### What you will do
Every line below should be copied exactly; drop the pictures.

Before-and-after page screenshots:
-- Opening Marker --
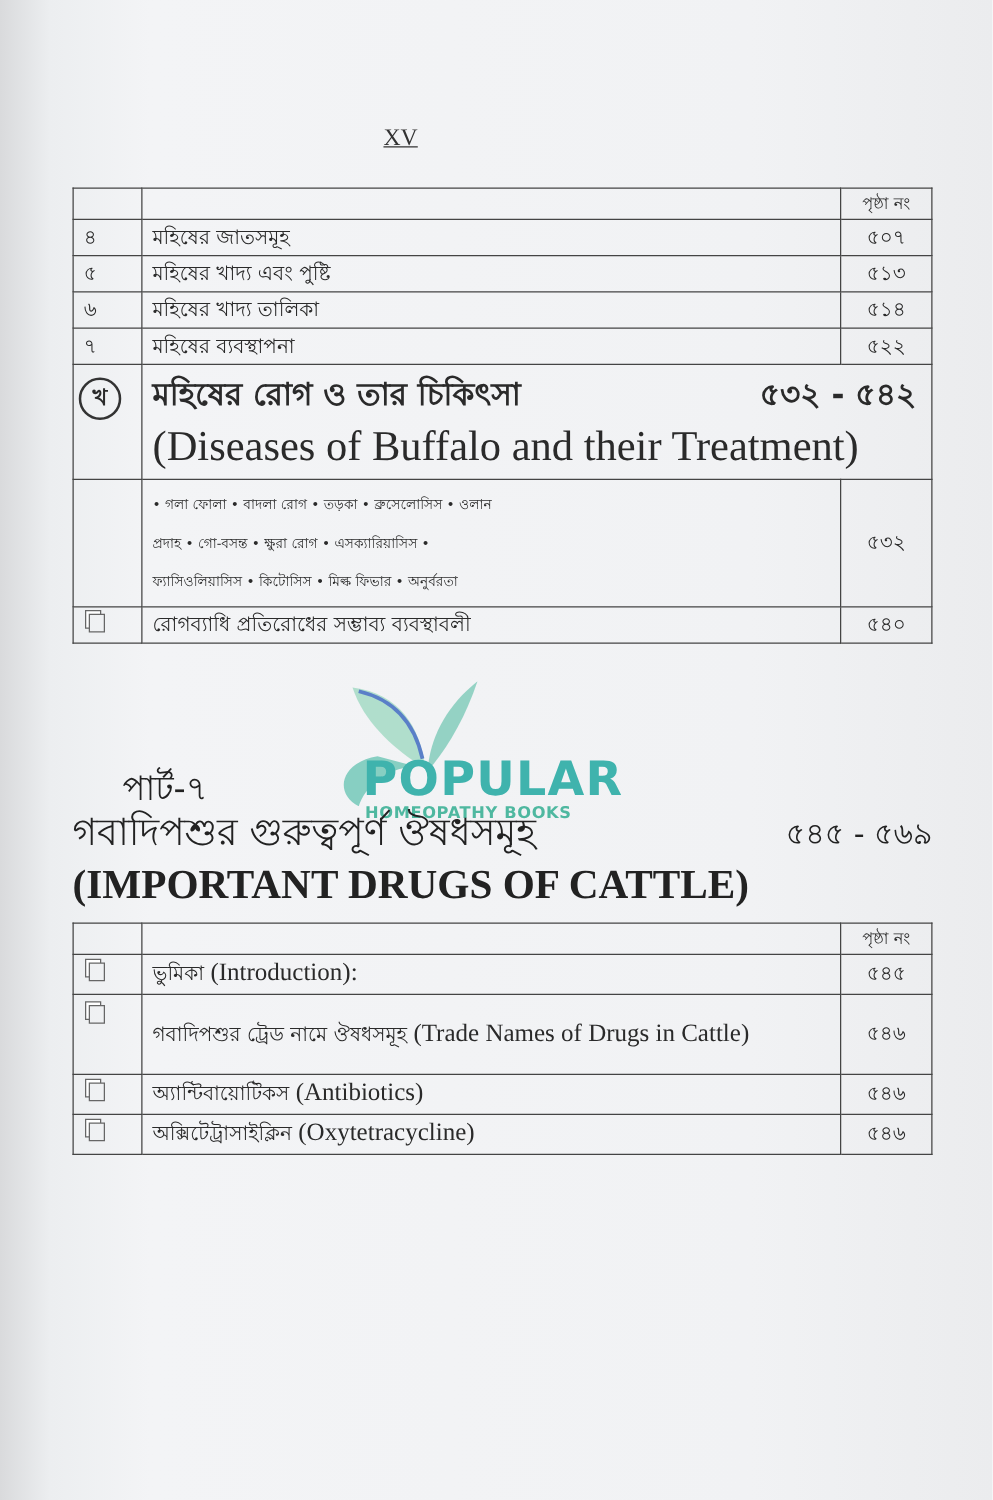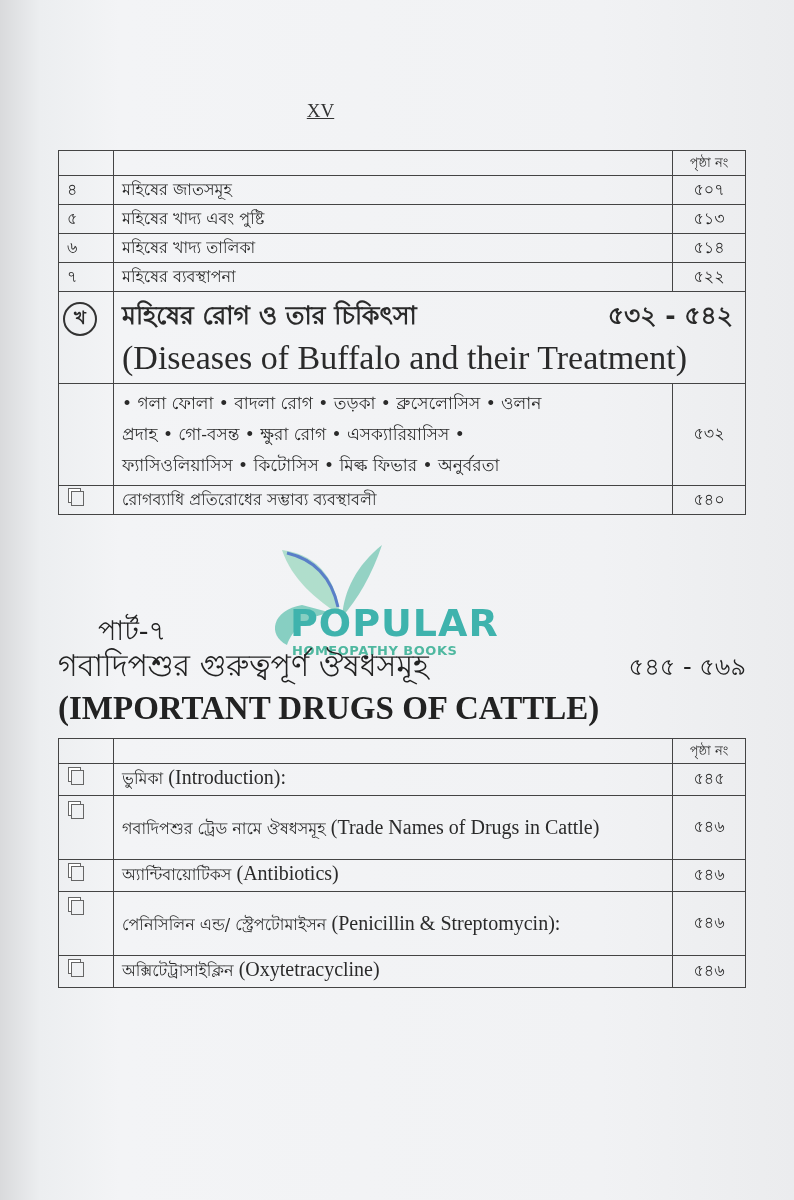--- a/index.html
+++ b/index.html
@@ -19,7 +19,7 @@
   .sec-title { font-size:25px; font-weight:bold; font-family:"DejaVu Sans", sans-serif; display:flex; justify-content:space-between; align-items:flex-start; padding-right:4px; }
   .sec-eng { font-family:"Liberation Serif", serif; font-weight:normal; font-size:34px; }
   .circle { display:inline-flex; width:30px; height:30px; border:2px solid #333; border-radius:50%; align-items:center; justify-content:center; font-size:18px; font-weight:bold; font-family:"DejaVu Sans", sans-serif; }
-  .list-text { font-size:17px; line-height:31px; padding:4px 8px; }
+  .list-text { font-size:11px; line-height:31px; padding:4px 8px; }
   .doc-icon { display:inline-block; width:11px; height:13px; border:1.3px solid #666; position:relative; box-shadow:-3px -3px 0 -1px #fff, -3px -3px 0 0 #666; margin-left:4px; }
   .part { position:absolute; left:58px; font-family:"DejaVu Sans", sans-serif; color:#222; }
   .part-label { top:610px; font-size:27px;margin-left:40px; }

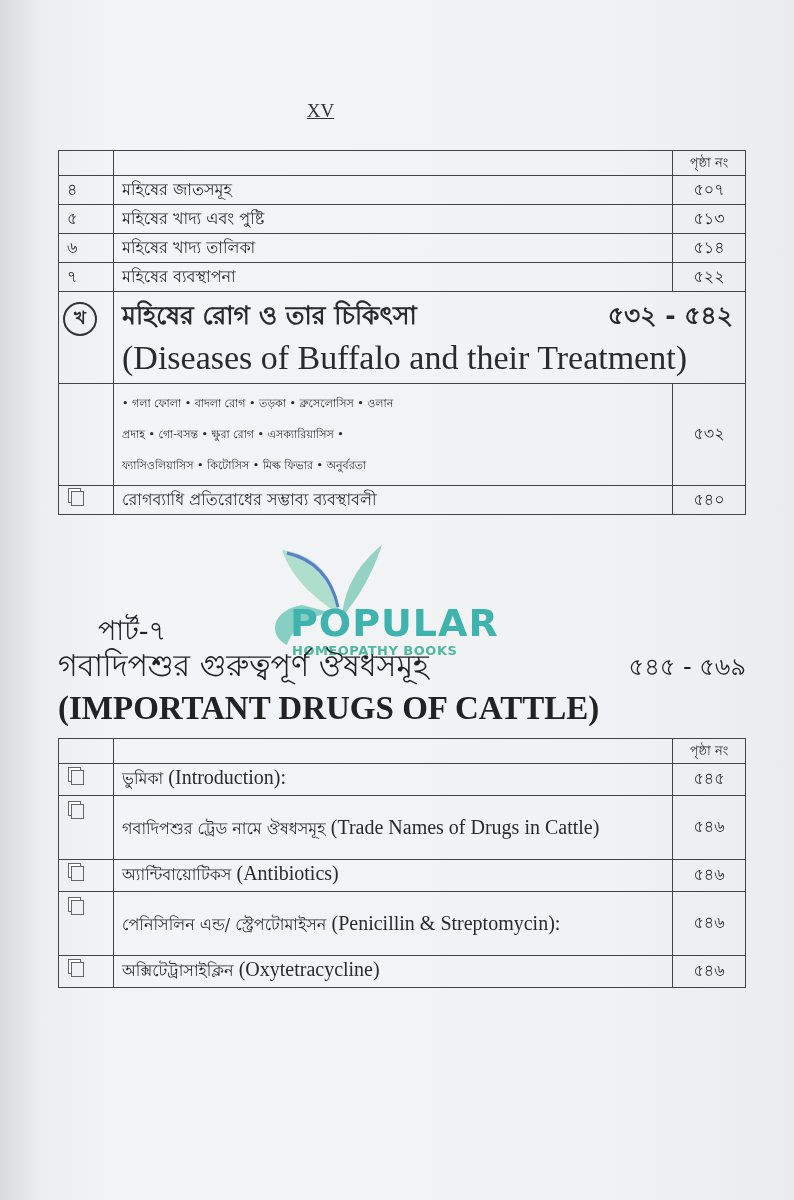--- a/index.html
+++ b/index.html
@@ -132,11 +132,6 @@
     <td><span>অ্যান্টিবায়োটিকস</span> <span class="eng">(Antibiotics)</span></td>
     <td class="c3">৫৪৬</td>
   </tr>
-  <tr style="height:64px">
-    <td class="c1" style="vertical-align:top;padding-top:8px;"><span class="doc-icon"></span></td>
-    <td style="line-height:30px; text-align:justify;"><span>পেনিসিলিন এন্ড/ স্ট্রেপটোমাইসন</span> <span class="eng">(Penicillin &amp; Streptomycin):</span></td>
-    <td class="c3">৫৪৬</td>
-  </tr>
   <tr class="r" style="height:32px">
     <td class="c1"><span class="doc-icon"></span></td>
     <td><span>অক্সিটেট্রাসাইক্লিন</span> <span class="eng">(Oxytetracycline)</span></td>

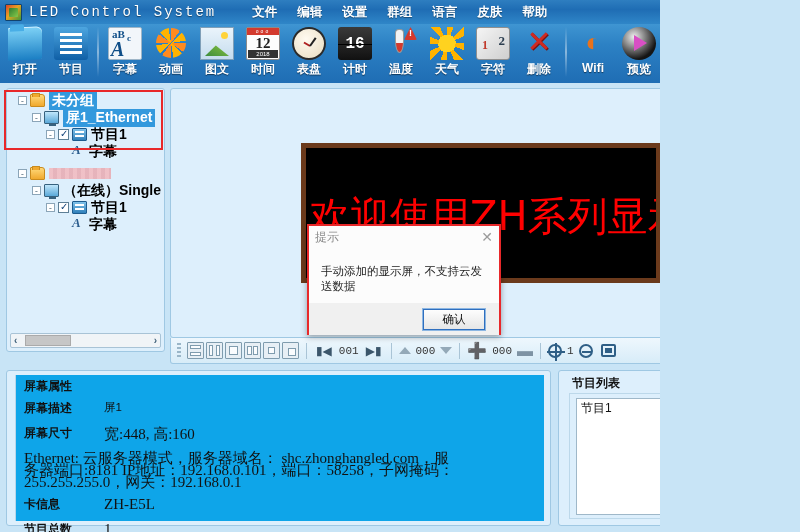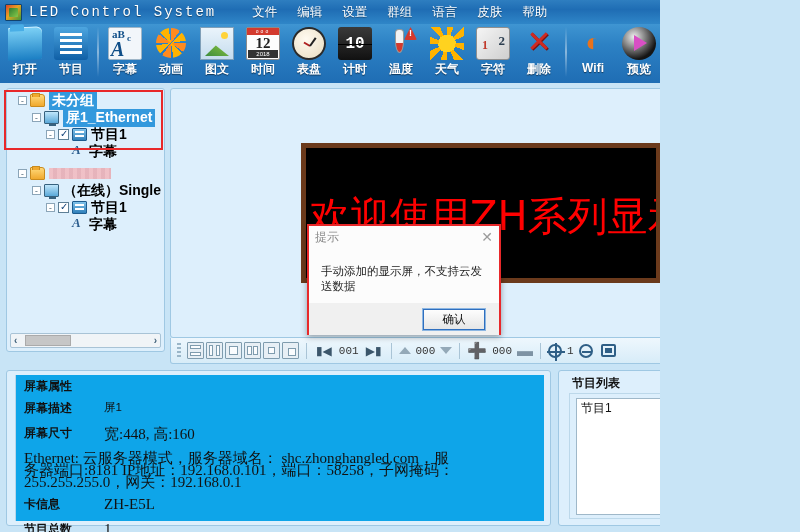--- a/index.html
+++ b/index.html
@@ -36,7 +36,7 @@
   }
   .menubar { display: flex; margin-left: 26px; }
   .menu-item {
-    color: #ffffff; font-size: 12.5px; font-weight: normal;
+    color: #ffffff; font-size: 12.5px; font-weight: bold;
     padding: 2px 10px; cursor: default; white-space: nowrap;
     text-shadow: 0 1px 1px rgba(0,0,0,.4);
   }

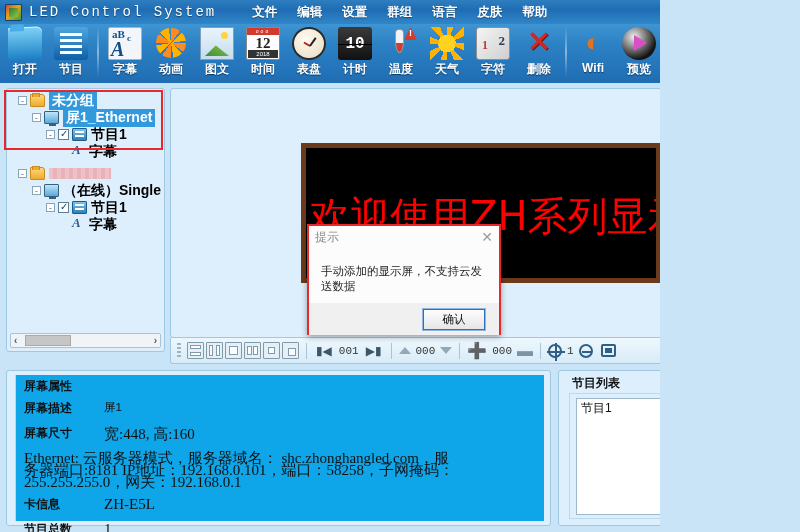--- a/index.html
+++ b/index.html
@@ -407,7 +407,7 @@
     </div>
 
     <div class="tb-btn">
-      <div class="tb-ico ic-flip">10</div>
+      <div class="tb-ico ic-flip">16</div>
       <div class="tb-lbl">计时</div>
     </div>
 

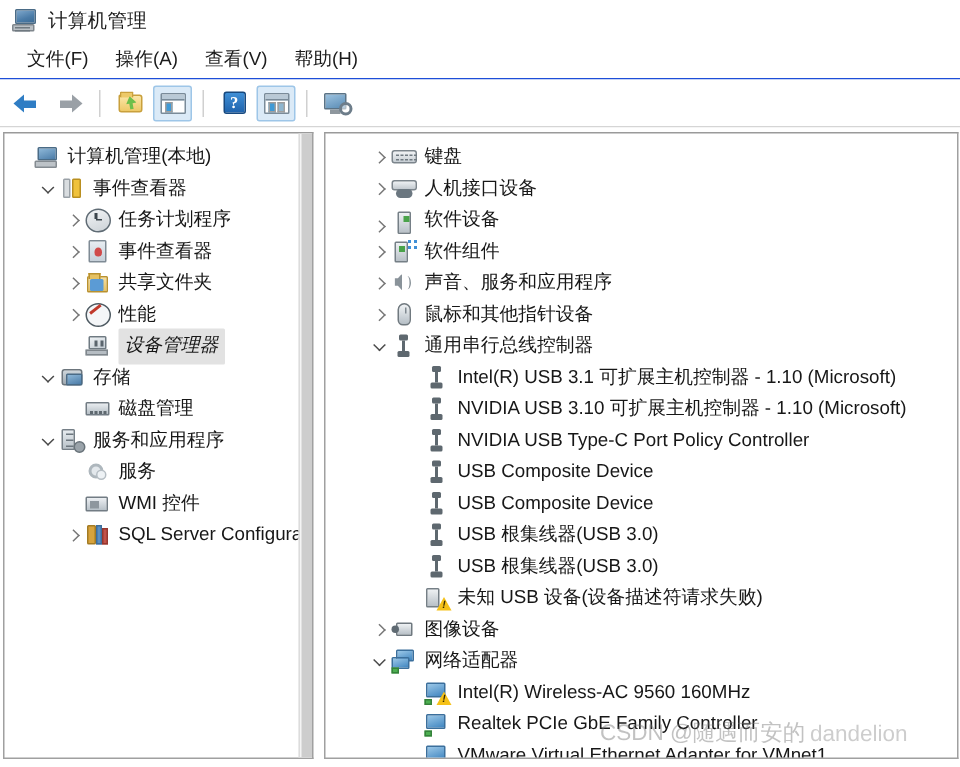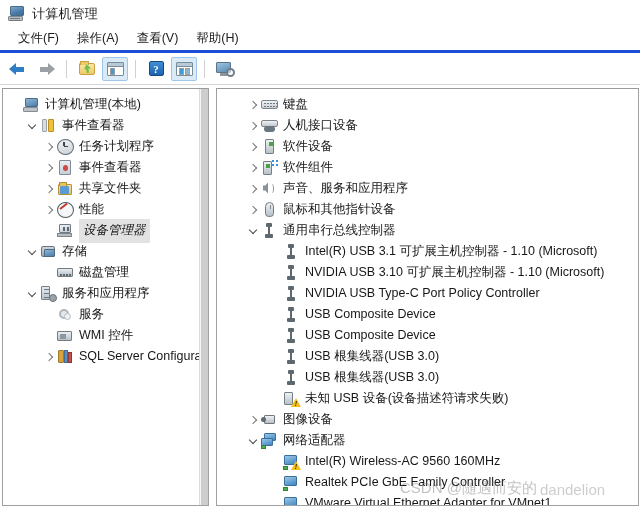--- a/index.html
+++ b/index.html
@@ -61,7 +61,7 @@
     align-items: center;
     padding-left: 9px;
     background: #ffffff;
-    border-bottom: 3px solid #1d4ed8;
+    border-bottom: 1px solid #1d4ed8;
   }
   .menu-item {
     font-size: 12.5px;

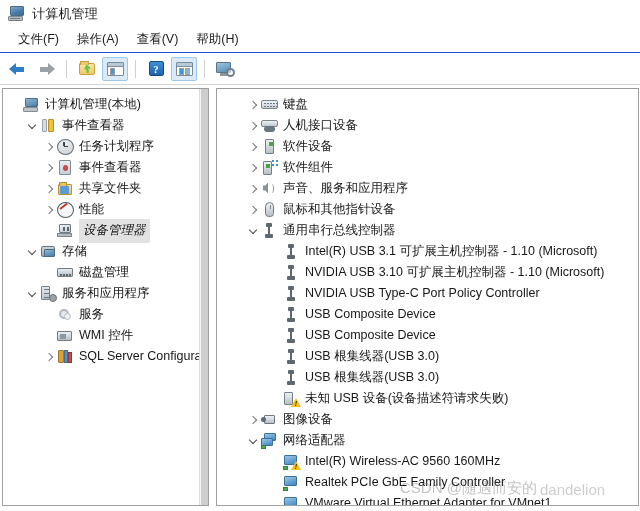--- a/index.html
+++ b/index.html
@@ -567,7 +567,7 @@
             </span>
             <span class="lbl">人机接口设备</span>
           </div>
-          <div class="row" style="padding-left: 30px;">
+          <div class="row" style="padding-left: 30px; align-items: flex-end;">
             <span class="chev closed"></span>
             <span class="ic">
               <span class="g-swdev" style="position: absolute; left: 0px; top: 0px; width: 17px; height: 16px;">

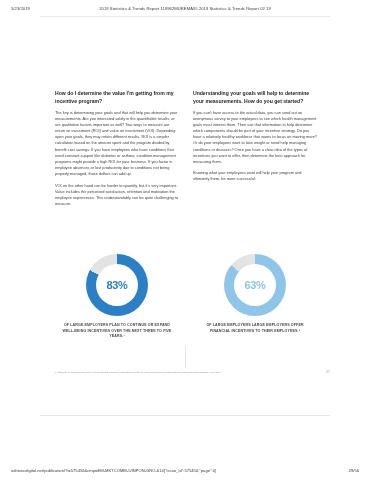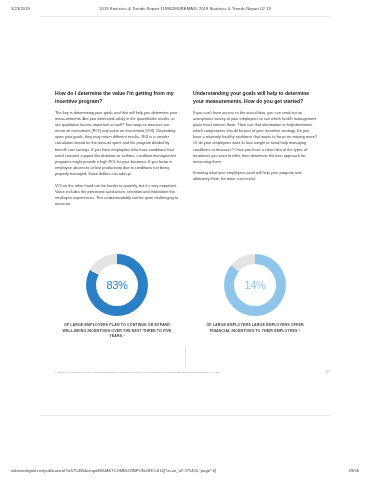--- a/index.html
+++ b/index.html
@@ -131,7 +131,7 @@
   }
   .donut-value {
     font-size: 11px;
-    font-weight: normal;
+    font-weight: bold;
     letter-spacing: -0.3px;
     line-height: 1;
   }

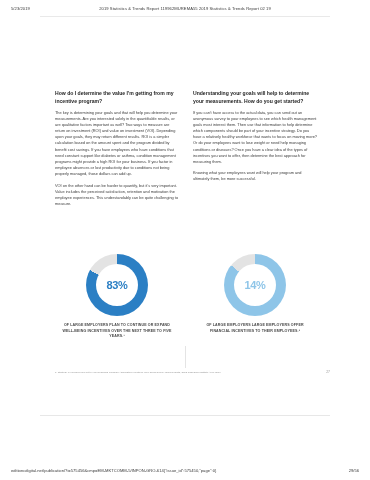--- a/index.html
+++ b/index.html
@@ -254,7 +254,7 @@
       <div class="donut-wrap">
         <div class="donut" id="donut-1" style="background: conic-gradient(rgb(142, 197, 232) 0deg, rgb(142, 197, 232) 309.6deg, rgb(227, 227, 227) 309.6deg, rgb(227, 227, 227) 360deg);"></div>
         <div class="donut-hole">
-          <span class="donut-value" id="donut-val-1" style="color: rgb(142, 197, 232);">14%</span>
+          <span class="donut-value" id="donut-val-1" style="color: rgb(142, 197, 232);">63%</span>
         </div>
       </div>
       <div class="stat-caption">OF LARGE EMPLOYERS LARGE EMPLOYERS OFFER FINANCIAL INCENTIVES TO THEIR EMPLOYEES.²</div>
-- Closing Marker --
### Result of this task
--- a/index.html
+++ b/index.html
@@ -19,7 +19,7 @@
   .sec-title { font-size:25px; font-weight:bold; font-family:"DejaVu Sans", sans-serif; display:flex; justify-content:space-between; align-items:flex-start; padding-right:4px; }
   .sec-eng { font-family:"Liberation Serif", serif; font-weight:normal; font-size:34px; }
   .circle { display:inline-flex; width:30px; height:30px; border:2px solid #333; border-radius:50%; align-items:center; justify-content:center; font-size:18px; font-weight:bold; font-family:"DejaVu Sans", sans-serif; }
-  .list-text { font-size:17px; line-height:31px; padding:4px 8px; }
+  .list-text { font-size:11px; line-height:31px; padding:4px 8px; }
   .doc-icon { display:inline-block; width:11px; height:13px; border:1.3px solid #666; position:relative; box-shadow:-3px -3px 0 -1px #fff, -3px -3px 0 0 #666; margin-left:4px; }
   .part { position:absolute; left:58px; font-family:"DejaVu Sans", sans-serif; color:#222; }
   .part-label { top:610px; font-size:27px;margin-left:40px; }

--- a/index.html
+++ b/index.html
@@ -132,11 +132,6 @@
     <td><span>অ্যান্টিবায়োটিকস</span> <span class="eng">(Antibiotics)</span></td>
     <td class="c3">৫৪৬</td>
   </tr>
-  <tr style="height:64px">
-    <td class="c1" style="vertical-align:top;padding-top:8px;"><span class="doc-icon"></span></td>
-    <td style="line-height:30px; text-align:justify;"><span>পেনিসিলিন এন্ড/ স্ট্রেপটোমাইসন</span> <span class="eng">(Penicillin &amp; Streptomycin):</span></td>
-    <td class="c3">৫৪৬</td>
-  </tr>
   <tr class="r" style="height:32px">
     <td class="c1"><span class="doc-icon"></span></td>
     <td><span>অক্সিটেট্রাসাইক্লিন</span> <span class="eng">(Oxytetracycline)</span></td>

--- a/index.html
+++ b/index.html
@@ -36,7 +36,7 @@
   }
   .menubar { display: flex; margin-left: 26px; }
   .menu-item {
-    color: #ffffff; font-size: 12.5px; font-weight: normal;
+    color: #ffffff; font-size: 12.5px; font-weight: bold;
     padding: 2px 10px; cursor: default; white-space: nowrap;
     text-shadow: 0 1px 1px rgba(0,0,0,.4);
   }

--- a/index.html
+++ b/index.html
@@ -407,7 +407,7 @@
     </div>
 
     <div class="tb-btn">
-      <div class="tb-ico ic-flip">10</div>
+      <div class="tb-ico ic-flip">16</div>
       <div class="tb-lbl">计时</div>
     </div>
 

--- a/index.html
+++ b/index.html
@@ -61,7 +61,7 @@
     align-items: center;
     padding-left: 9px;
     background: #ffffff;
-    border-bottom: 3px solid #1d4ed8;
+    border-bottom: 1px solid #1d4ed8;
   }
   .menu-item {
     font-size: 12.5px;

--- a/index.html
+++ b/index.html
@@ -567,7 +567,7 @@
             </span>
             <span class="lbl">人机接口设备</span>
           </div>
-          <div class="row" style="padding-left: 30px;">
+          <div class="row" style="padding-left: 30px; align-items: flex-end;">
             <span class="chev closed"></span>
             <span class="ic">
               <span class="g-swdev" style="position: absolute; left: 0px; top: 0px; width: 17px; height: 16px;">

--- a/index.html
+++ b/index.html
@@ -131,7 +131,7 @@
   }
   .donut-value {
     font-size: 11px;
-    font-weight: normal;
+    font-weight: bold;
     letter-spacing: -0.3px;
     line-height: 1;
   }

--- a/index.html
+++ b/index.html
@@ -254,7 +254,7 @@
       <div class="donut-wrap">
         <div class="donut" id="donut-1" style="background: conic-gradient(rgb(142, 197, 232) 0deg, rgb(142, 197, 232) 309.6deg, rgb(227, 227, 227) 309.6deg, rgb(227, 227, 227) 360deg);"></div>
         <div class="donut-hole">
-          <span class="donut-value" id="donut-val-1" style="color: rgb(142, 197, 232);">14%</span>
+          <span class="donut-value" id="donut-val-1" style="color: rgb(142, 197, 232);">63%</span>
         </div>
       </div>
       <div class="stat-caption">OF LARGE EMPLOYERS LARGE EMPLOYERS OFFER FINANCIAL INCENTIVES TO THEIR EMPLOYEES.²</div>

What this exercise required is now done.